Your risk analysis is wrong. That's what people are pointing out to you. We're not privacy absolutists, obviously we are not privacy absolutists. We are not suddenly having a realization about incongruity, it's honestly just really silly to suggest that this entire disagreement boils down to me seeing one trans person die and suddenly thinking "never again, no cost is too great." Take a step back out of the weeds and think about whether it's actually likely that anyone believes that :) That is not and has never been the argument, I haven't seen anyone in this entire thread even in sibling comments make that argument.

What we've all been pointing out is that the eventual arc of justice in the universe is unhelpful to people who are suffering right now, and that your risk analysis about the likelihood of people being put into that position is wrong. But go on, tell me again that this is actually a deep philosophical disagreement and I haven't internalized that safety measures involve tradeoffs.

You can call me wrong, you can claim you’re not arguing that one casualty is too many, but your actual argument remains that any negative consequences of giving up some privacy for substantive benefit are infinitesimally small yet somehow not worth the real value provided.

Stop trying to explain how your current argument isn’t what it clearly is, and make a better one!

Your risk analysis is wrong. Your math is wrong.

What you think is a minor risk is a much larger risk than you suppose. And your analysis of the downsides of privacy improvements are wrong as well:

It takes 30 seconds to install Signal. There is no substantive benefit to Facebook's messenger not being E2EE. Privacy is not the reason why it's hard for you to get a copy of your medical records or migrate accounts across services. There is no massive substantive social benefit to advertisers tracking you across the web, and your life is not going to suddenly get worse if you install an adblocker.

This is the equivalent of putting on a bicycle helmet, getting a vaccine, wearing a seatbelt. It's not hard and it doesn't hurt you and the risks of ignoring clearly established safeguards are greater than you think. Your math is wrong.

> Stop trying to explain how your current argument isn’t what it clearly is

:D That is one way to approach a discussion, but it's not one I feel particularly obligated to take seriously or treat respectfully. I'm not really interested in having an argument about whether or not I'm lying to you when I tell you what exactly I believe. That would be a pointlessly inane, obviously unproductive waste of time.

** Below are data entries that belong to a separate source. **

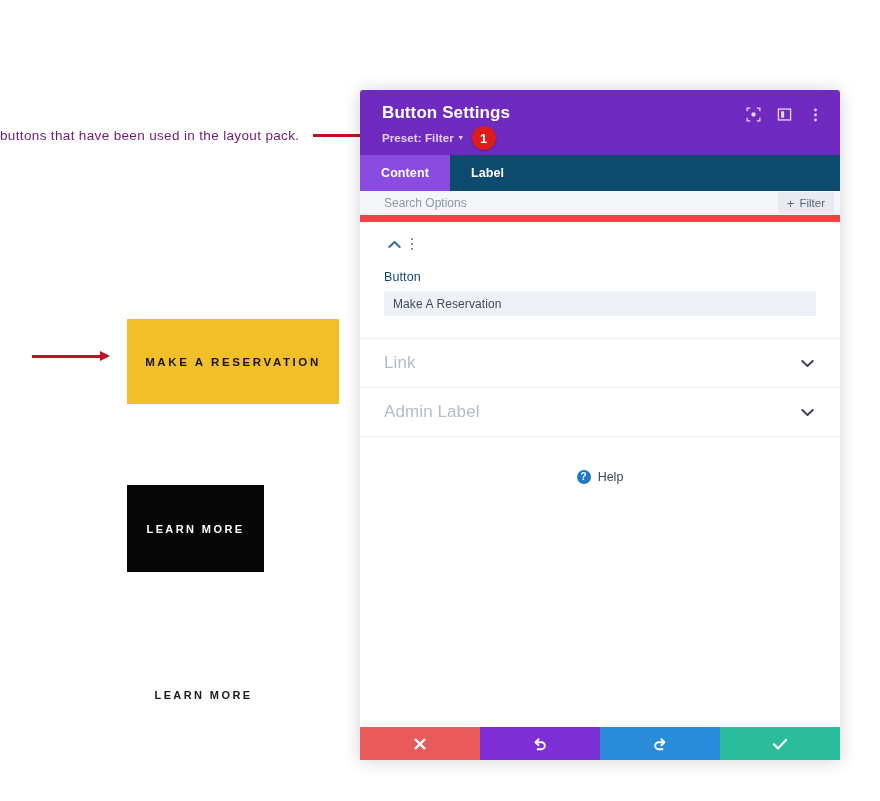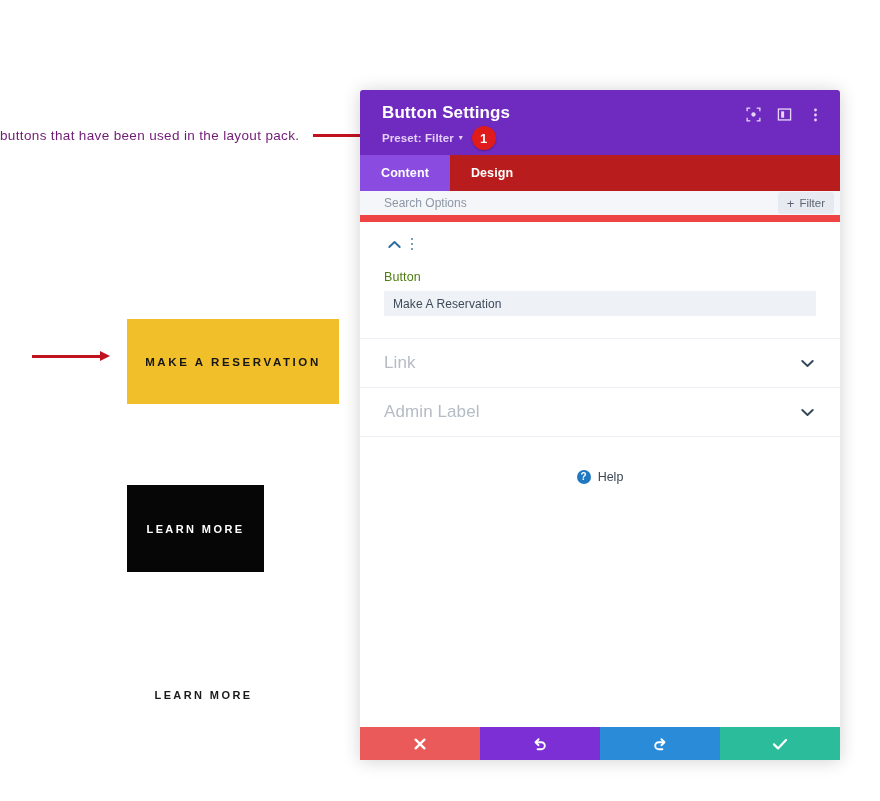"Content" .tabs { background: #b91c1c -> #0c4a6e }
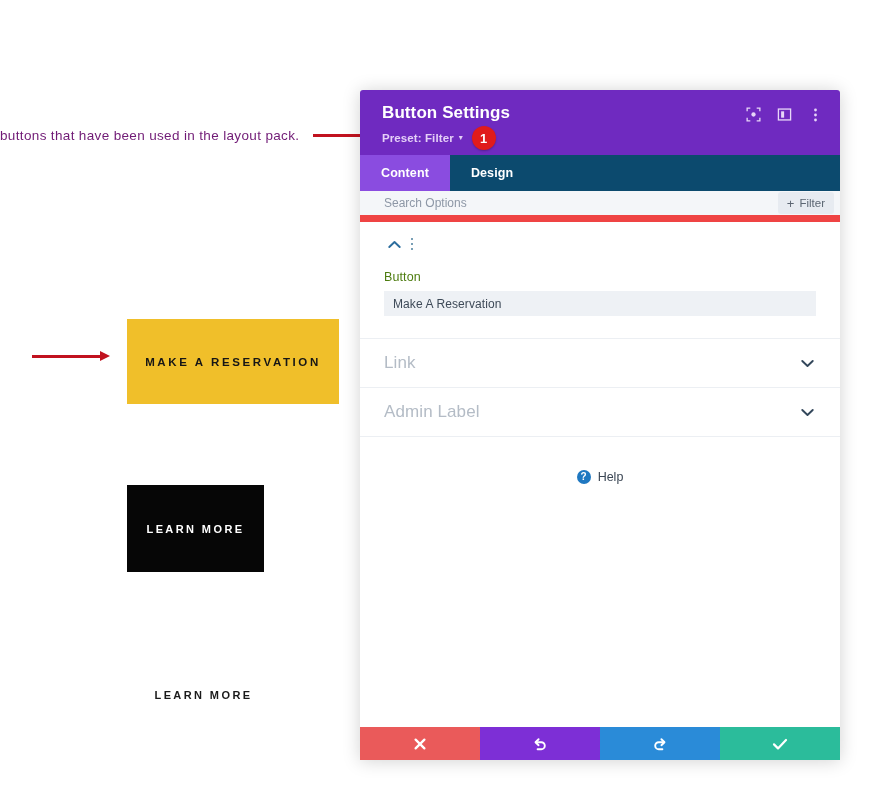"Design" div.tab { text: Design -> Label }
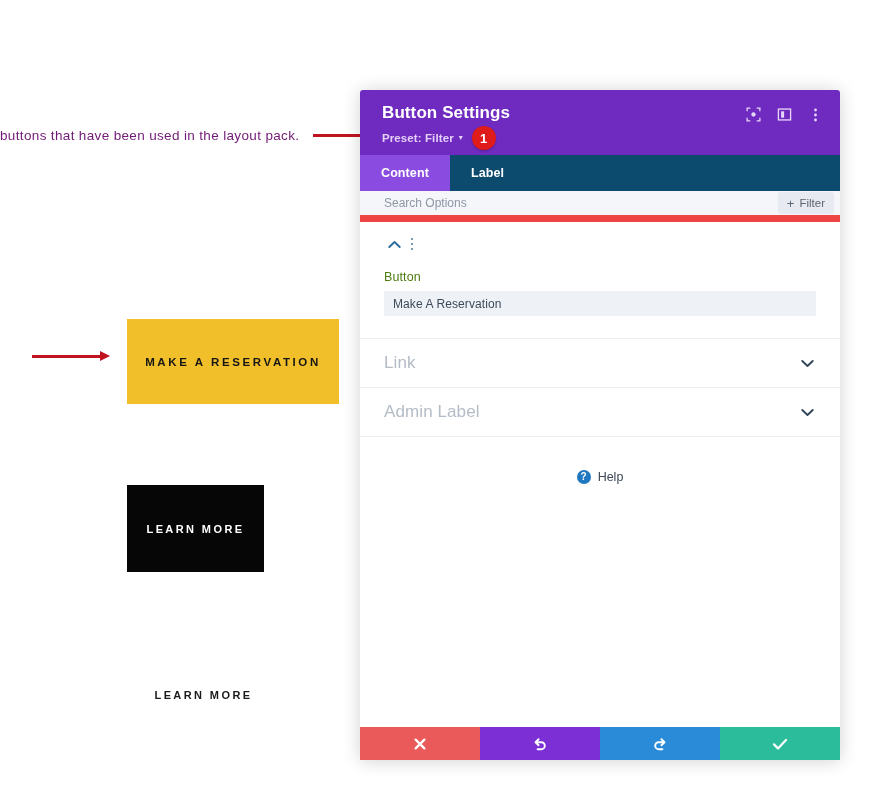"Button" .field-label { color: #4d7c0f -> #0c4a6e }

I didn't know we were allowed to just say what the other person believes and then double down when they explain otherwise. If that kind of nonsense is allowed, then I've got to say that I think it's really weird that you've been secretly objecting to privacy on purely religious grounds the whole time :)

Your argument relies on the miscalculation of risk, and now exposed you can’t even actually articulate an alternative reason why privacy is so important.
> Your argument relies on the miscalculation of risk

:shrug: Six million Jews would like a word with you.

If that's not enough, consider that there might be a reason why we literally have laws preventing the requirement of disclosure of sex/race in hiring today? Consider the countless studies about how anonymity benefits the ability of oppressed groups (particularly women) to participate in public spaces online, consider that the Supreme Court has very directly said that anonymity and privacy are an essential component of 1st Amendment rights. You also still really haven't grappled with the fact that multiple states today are pushing to get access to medical records and social media messages both to prosecute people and label minority groups. These are not issues that are affecting only one or two people.

And again, the "benefit" that we're giving up by being more private is negligible. There's very little downside to encrypting messages or blocking ad networks from tracking people. The entirety of recorded human history disagrees with your risk analysis, in addition to pretty much every single 1st Amendment expert and minority advocacy/anti-hate group today. Your math is wrong.